By the end of 1978, outlaw singer/songwriter David Allan Coe had gone through another divorce -- one that was apparently very difficult, because he recorded this entire album around the topic.
The subtitle of Human Emotions is "Happy Side/Suicide." Side one is comprised of songs composed -- and some recorded -- before his wife left; side two is the aftermath.
At this time, producer Billy Sherrill had really begun to make his presence felt on David Allan Coe's records.
Ron Bledsoe is still here with his patented honky tonk production style, but the Sherrill ambience creeps in here and gives everything a certain commercial-sounding fullness rather than the space of his earlier records.

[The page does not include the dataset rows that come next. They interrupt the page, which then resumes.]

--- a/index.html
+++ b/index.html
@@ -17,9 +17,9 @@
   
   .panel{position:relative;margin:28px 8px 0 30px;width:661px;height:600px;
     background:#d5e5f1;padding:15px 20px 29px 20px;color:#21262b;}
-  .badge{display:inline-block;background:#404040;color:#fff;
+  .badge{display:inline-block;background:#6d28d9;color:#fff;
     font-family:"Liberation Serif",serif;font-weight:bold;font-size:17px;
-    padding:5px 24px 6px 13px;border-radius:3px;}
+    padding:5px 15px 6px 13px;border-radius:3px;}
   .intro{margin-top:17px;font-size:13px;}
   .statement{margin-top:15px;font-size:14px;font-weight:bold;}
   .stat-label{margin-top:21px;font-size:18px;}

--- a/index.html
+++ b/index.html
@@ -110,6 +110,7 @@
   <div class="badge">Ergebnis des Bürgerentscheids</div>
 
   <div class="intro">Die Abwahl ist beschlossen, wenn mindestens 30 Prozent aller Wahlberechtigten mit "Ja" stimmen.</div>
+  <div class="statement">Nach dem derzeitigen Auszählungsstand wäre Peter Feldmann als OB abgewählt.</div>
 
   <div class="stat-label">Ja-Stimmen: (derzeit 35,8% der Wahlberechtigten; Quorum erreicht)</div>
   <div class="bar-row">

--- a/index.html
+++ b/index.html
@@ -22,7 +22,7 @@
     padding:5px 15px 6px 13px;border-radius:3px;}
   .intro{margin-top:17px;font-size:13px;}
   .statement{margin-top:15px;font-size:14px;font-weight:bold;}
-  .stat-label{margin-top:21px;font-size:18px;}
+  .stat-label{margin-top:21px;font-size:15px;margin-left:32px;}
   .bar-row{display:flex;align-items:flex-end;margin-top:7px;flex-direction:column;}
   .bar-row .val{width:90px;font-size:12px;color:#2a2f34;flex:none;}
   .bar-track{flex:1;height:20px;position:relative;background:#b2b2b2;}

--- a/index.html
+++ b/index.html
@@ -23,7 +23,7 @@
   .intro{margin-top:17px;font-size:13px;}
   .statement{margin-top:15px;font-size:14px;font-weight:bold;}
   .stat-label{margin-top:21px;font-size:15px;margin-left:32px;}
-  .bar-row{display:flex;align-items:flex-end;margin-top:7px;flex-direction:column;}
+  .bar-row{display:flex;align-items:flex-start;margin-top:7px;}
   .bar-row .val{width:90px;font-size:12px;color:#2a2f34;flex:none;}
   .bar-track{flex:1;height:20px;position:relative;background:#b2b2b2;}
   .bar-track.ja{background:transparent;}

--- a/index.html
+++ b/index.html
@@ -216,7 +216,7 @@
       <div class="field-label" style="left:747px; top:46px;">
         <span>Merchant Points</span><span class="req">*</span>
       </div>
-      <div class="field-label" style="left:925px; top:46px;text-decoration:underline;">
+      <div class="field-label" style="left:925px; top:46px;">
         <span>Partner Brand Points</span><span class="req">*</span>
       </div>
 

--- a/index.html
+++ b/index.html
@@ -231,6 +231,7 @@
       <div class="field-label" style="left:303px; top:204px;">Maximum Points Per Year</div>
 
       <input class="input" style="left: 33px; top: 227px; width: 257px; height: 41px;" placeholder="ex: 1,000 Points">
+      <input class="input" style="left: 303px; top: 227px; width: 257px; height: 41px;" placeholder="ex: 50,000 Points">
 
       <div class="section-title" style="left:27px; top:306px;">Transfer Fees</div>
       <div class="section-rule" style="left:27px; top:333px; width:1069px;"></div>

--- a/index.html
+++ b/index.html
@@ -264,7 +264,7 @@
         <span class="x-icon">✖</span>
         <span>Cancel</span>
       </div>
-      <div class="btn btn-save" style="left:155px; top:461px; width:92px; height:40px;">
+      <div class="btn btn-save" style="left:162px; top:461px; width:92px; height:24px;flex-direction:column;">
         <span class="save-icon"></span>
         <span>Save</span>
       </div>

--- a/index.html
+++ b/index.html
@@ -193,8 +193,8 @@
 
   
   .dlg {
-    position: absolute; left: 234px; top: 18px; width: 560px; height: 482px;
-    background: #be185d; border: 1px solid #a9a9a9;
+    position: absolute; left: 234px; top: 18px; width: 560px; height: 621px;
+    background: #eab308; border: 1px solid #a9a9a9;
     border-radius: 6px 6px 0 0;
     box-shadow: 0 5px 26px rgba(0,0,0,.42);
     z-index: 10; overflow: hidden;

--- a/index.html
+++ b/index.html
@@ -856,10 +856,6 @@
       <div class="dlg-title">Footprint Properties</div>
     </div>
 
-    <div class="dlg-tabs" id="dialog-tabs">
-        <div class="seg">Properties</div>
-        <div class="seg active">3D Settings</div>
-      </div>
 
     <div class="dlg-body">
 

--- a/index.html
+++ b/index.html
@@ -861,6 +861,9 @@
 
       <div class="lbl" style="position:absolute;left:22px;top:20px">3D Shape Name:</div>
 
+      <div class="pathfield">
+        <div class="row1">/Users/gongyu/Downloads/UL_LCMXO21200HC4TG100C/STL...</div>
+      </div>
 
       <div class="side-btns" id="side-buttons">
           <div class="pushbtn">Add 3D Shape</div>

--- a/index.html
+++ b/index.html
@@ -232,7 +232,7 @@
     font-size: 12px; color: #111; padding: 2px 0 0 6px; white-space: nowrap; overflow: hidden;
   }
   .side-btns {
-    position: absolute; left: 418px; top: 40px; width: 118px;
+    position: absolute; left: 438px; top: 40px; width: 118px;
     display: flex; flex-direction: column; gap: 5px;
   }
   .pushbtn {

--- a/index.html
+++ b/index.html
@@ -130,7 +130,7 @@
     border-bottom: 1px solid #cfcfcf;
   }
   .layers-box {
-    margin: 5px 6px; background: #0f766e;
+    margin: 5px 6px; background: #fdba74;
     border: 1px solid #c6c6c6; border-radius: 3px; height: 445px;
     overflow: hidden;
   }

Human Emotions is a very commercial record that might have done well with radio and in stores had it not been for the positively menacing cover of an aviator-shaded Coe in full biker attire holding an acoustic guitar, next to the skull of an antelope.
The album opens with a re-recording of "Would You Lay With Me (In a Field of Stone)," a track Sherrill convinced Coe to redo.
This version is not as strong, perhaps because it comes from a place of brokenness rather than the ecstatic font of new love, but it is still an elegant and powerful tome.
Human Emotions has plenty of standouts, however, like "You Can Count on Me," with its irrepressible chorus and phase-shifting guitars, and "Mississippi River Queen," a country rocker that sounds as if it were written for Hank Williams, Jr..
The title track is a masterpiece, with its syncopated vocal lead lines, country-waltz tempo, and huge backing chorus.
There are also the outlaw anthems "Whiskey and Women" (with Janie Fricke on backing vocals) and one of the greatest drinking songs of all time, "Jack Daniels if You Please." The album finishes on a downer note with the track "Suicide," but despite its dark theme, Human Emotions is one of Coe's better efforts in the 1970s.